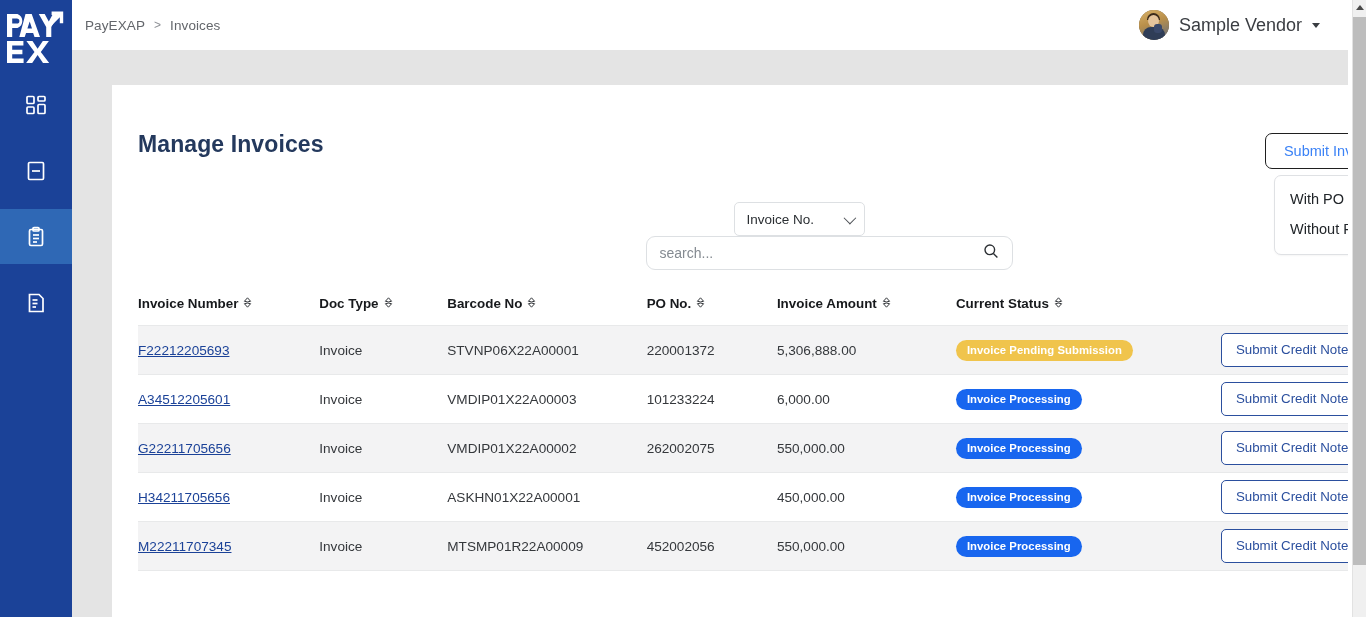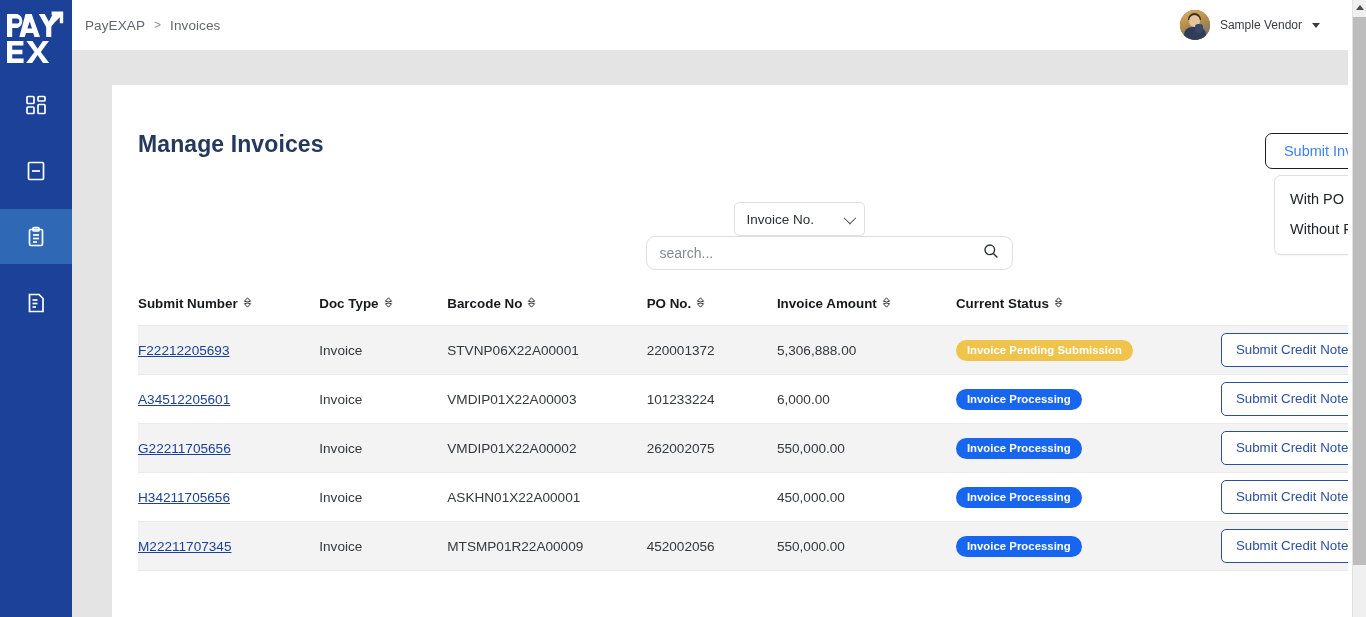--- a/index.html
+++ b/index.html
@@ -58,21 +58,21 @@
   #avatar {
     width: 30px; height: 30px; border-radius: 50%;
     overflow: hidden; position: relative;
     background: #6d5a3f;
   }
   #avatar .sky { position: absolute; inset: 0; background: linear-gradient(160deg,#d8b26a 0%,#b98f4a 42%,#5d6b82 100%); }
   #avatar .face { position: absolute; left: 9px; top: 5px; width: 11px; height: 12px; border-radius: 50%; background: #e4c49c; }
   #avatar .hair { position: absolute; left: 8px; top: 3px; width: 13px; height: 7px; border-radius: 7px 7px 0 0; background: #3a2a1b; }
   #avatar .body { position: absolute; left: 4px; top: 17px; width: 22px; height: 14px; border-radius: 8px 8px 0 0; background: #2f3d57; }
   #avatar .arm { position: absolute; left: 15px; top: 14px; width: 8px; height: 9px; border-radius: 3px; background: #39486a; }
-  #user-name { font-size: 12px; color: #3a3d42; }
+  #user-name { font-size: 18px; color: #3a3d42; }
   .caret-down {
     width: 0; height: 0;
     border-left: 4.5px solid transparent;
     border-right: 4.5px solid transparent;
     border-top: 5px solid #3a3d42;
   }
 
   
   #page-bg {
     position: absolute; left: 72px; top: 50px;
@@ -385,21 +385,21 @@
           <col class="c2">
           <col class="c3">
           <col class="c4">
         <col class="c5">
           <col class="c6">
           <col class="c7">
       </colgroup>
       <thead>
         <tr>
           <th><span class="hl">
-                <span>Submit Number</span>
+                <span>Invoice Number</span>
                 <span class="sort-ico"><svg width="9" height="11" viewBox="0 0 9 11" fill="none" stroke="#35383c" stroke-width="1">
                     <path d="M4.5 0.8 L7.6 4.3 L4.5 4.9 L1.4 4.3 Z"></path>
                     <path d="M4.5 10.2 L1.4 6.7 L4.5 6.1 L7.6 6.7 Z"></path>
                   </svg></span>
               </span></th>
           <th><span class="hl">
                 <span>Doc Type</span>
                 <span class="sort-ico"><svg width="9" height="11" viewBox="0 0 9 11" fill="none" stroke="#35383c" stroke-width="1">
                     <path d="M4.5 0.8 L7.6 4.3 L4.5 4.9 L1.4 4.3 Z"></path>
                     <path d="M4.5 10.2 L1.4 6.7 L4.5 6.1 L7.6 6.7 Z"></path>

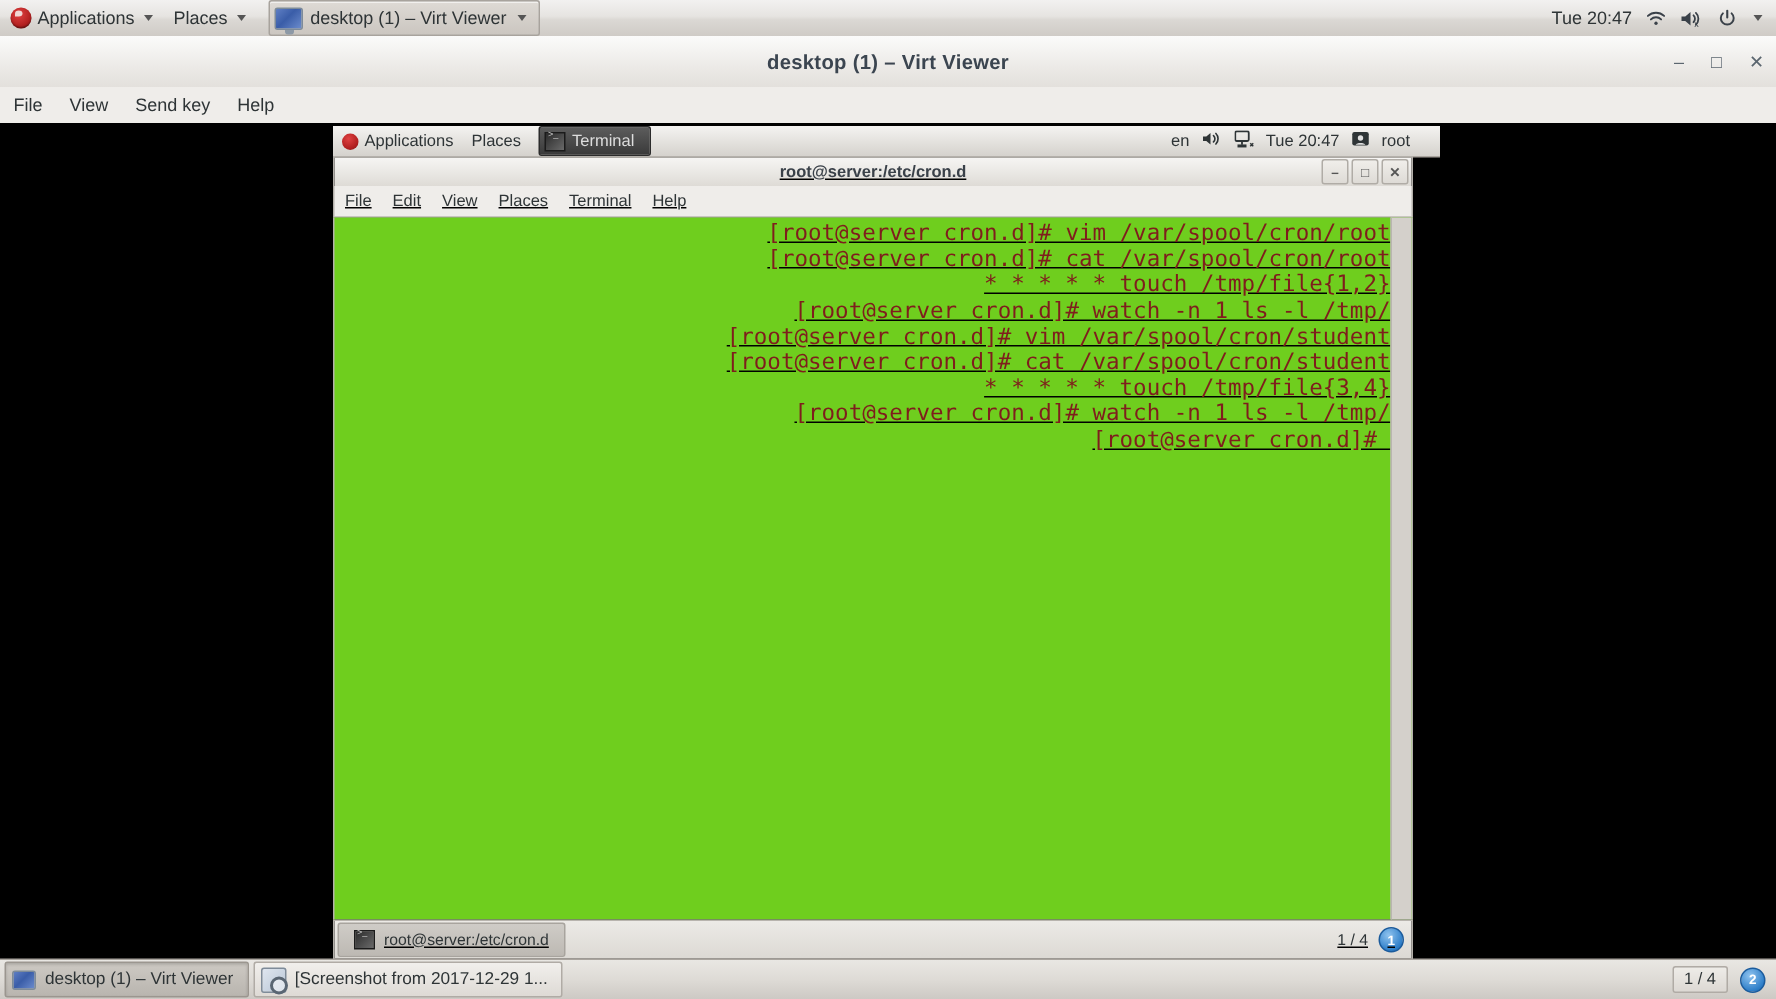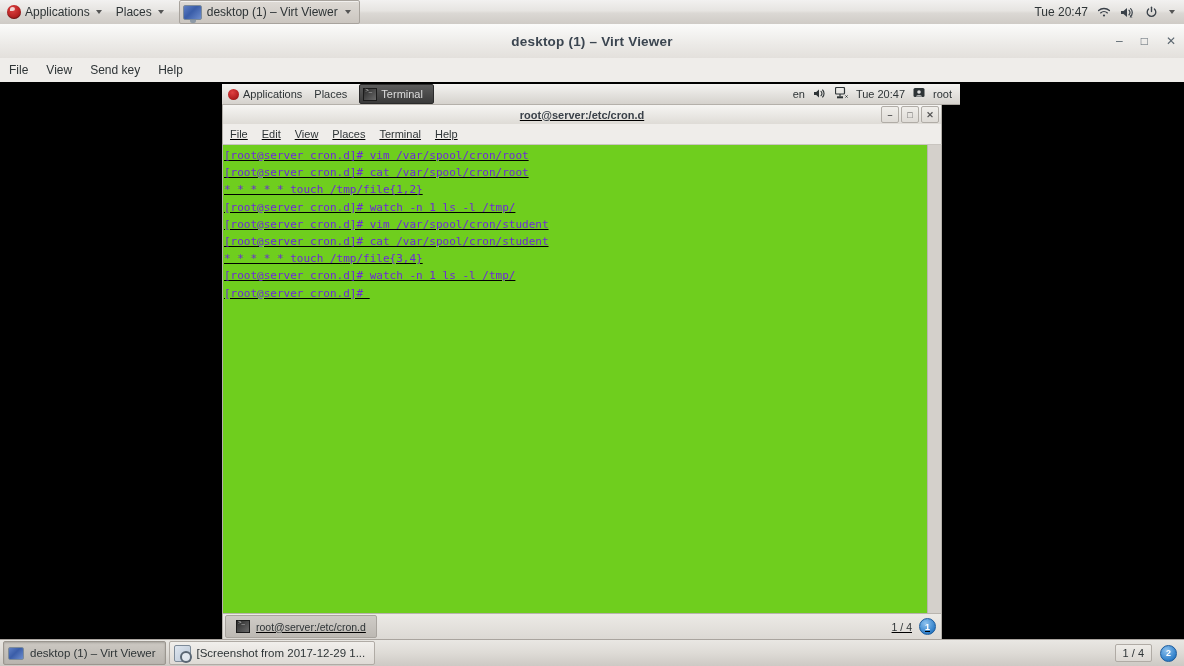--- a/index.html
+++ b/index.html
@@ -3,21 +3,21 @@
 <meta charset="utf-8">
 <style>
   html, body {
     margin: 0; padding: 0;
     width: 1184px; height: 666px;
     overflow: hidden;
     background: #000;
     font-family: "Liberation Sans", sans-serif;
     -webkit-font-smoothing: antialiased;
   }
-  #screen { position: relative; width: 1184px; height: 666px; background:#000; }
+  #screen { position: relative; width: 1184px; height: 666px; background:#000;text-align:right; }
 
   
   .host-panel {
     position: absolute; left:0; top:0; width:1184px; height:24px;
     background: linear-gradient(to bottom, #f2f1f0 0%, #e6e4e1 45%, #dbd8d4 55%, #cfcbc6 100%);
     border-bottom: 1px solid #9a9691;
     display: flex; align-items: center;
     font-size: 12px; color: #2e3436;
   }
   .hp-item { display:flex; align-items:center; gap:4px; padding: 0 7px; height:24px; }
@@ -93,21 +93,21 @@
     display:flex; align-items:center; gap:4px; height:18px; padding:0 10px 0 3px; margin-left:6px;
     background: linear-gradient(to bottom,#5c5c5c,#3a3a3a);
     border:1px solid #2b2b2b; border-radius:2px; color:#ddd;
   }
   .term-mini {
     width:12px;height:11px;background:linear-gradient(135deg,#2b2b2b,#6a6a6a);
     border:1px solid #1b1b1b; position:relative;
   }
   .term-mini:after{content:'>_';position:absolute;left:1px;top:-2px;font-size:6px;color:#cfcfcf;}
   .gp-spacer{flex:1;}
-  .gp-tray{display:flex;align-items:center;gap:8px;padding-right:8px;font-size:11px;}
+  .gp-tray{display:flex;align-items:center;gap:8px;padding-right:20px;font-size:11px;}
 
   
   .term-win {
     position:absolute; left:0; top:20px; width:720px; height:536px;text-decoration:underline;
   }
   .term-title {
     height:19px; background:linear-gradient(to bottom,#f6f5f3,#e8e6e2 60%,#dedbd6);
     border:1px solid #b4b0aa; border-bottom:none;
     display:flex; align-items:center; justify-content:center; position:relative;
     font-size:11px; color:#3a4149; font-weight:600;
@@ -127,21 +127,21 @@
   .term-menu .mi{ padding:0 7px; height:20px; line-height:20px;}
   .term-body {
     position:relative;
     height:468px; background:#6FCE1E;
     border-left:1px solid #b4b0aa; border-right:1px solid #b4b0aa;
     display:flex;
   }
   .term-text {
     flex:1; padding:2px 0 0 1px;
     font-family:"DejaVu Sans Mono","Liberation Mono",monospace;
-    font-size:11px; line-height:17.2px; color:#6d28d9;
+    font-size:15px; line-height:17.2px; color:#7f1d1d;
     white-space:pre; overflow:hidden; letter-spacing:0px;
   }
   .term-scroll {
     width:13px; background:#d4d0cb; border-left:1px solid #b9b5b0;
   }
   .term-status {
     height:25px; background:linear-gradient(to bottom,#eceae6,#dcd9d4);
     border:1px solid #b4b0aa; border-top:1px solid #b8b4ae;
     display:flex; align-items:center; font-size:10.5px; color:#2e3436;
     position:relative;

########

▸ **Work request**: All lines in the entries above that hold the word "class" need to be copied.

▸ **Response to this exercise**:
           <col class="c2">
           <col class="c3">
           <col class="c4">
         <col class="c5">
           <col class="c6">
           <col class="c7">
           <th><span class="hl">
                 <span class="sort-ico"><svg width="9" height="11" viewBox="0 0 9 11" fill="none" stroke="#35383c" stroke-width="1">
           <th><span class="hl">
                 <span class="sort-ico"><svg width="9" height="11" viewBox="0 0 9 11" fill="none" stroke="#35383c" stroke-width="1">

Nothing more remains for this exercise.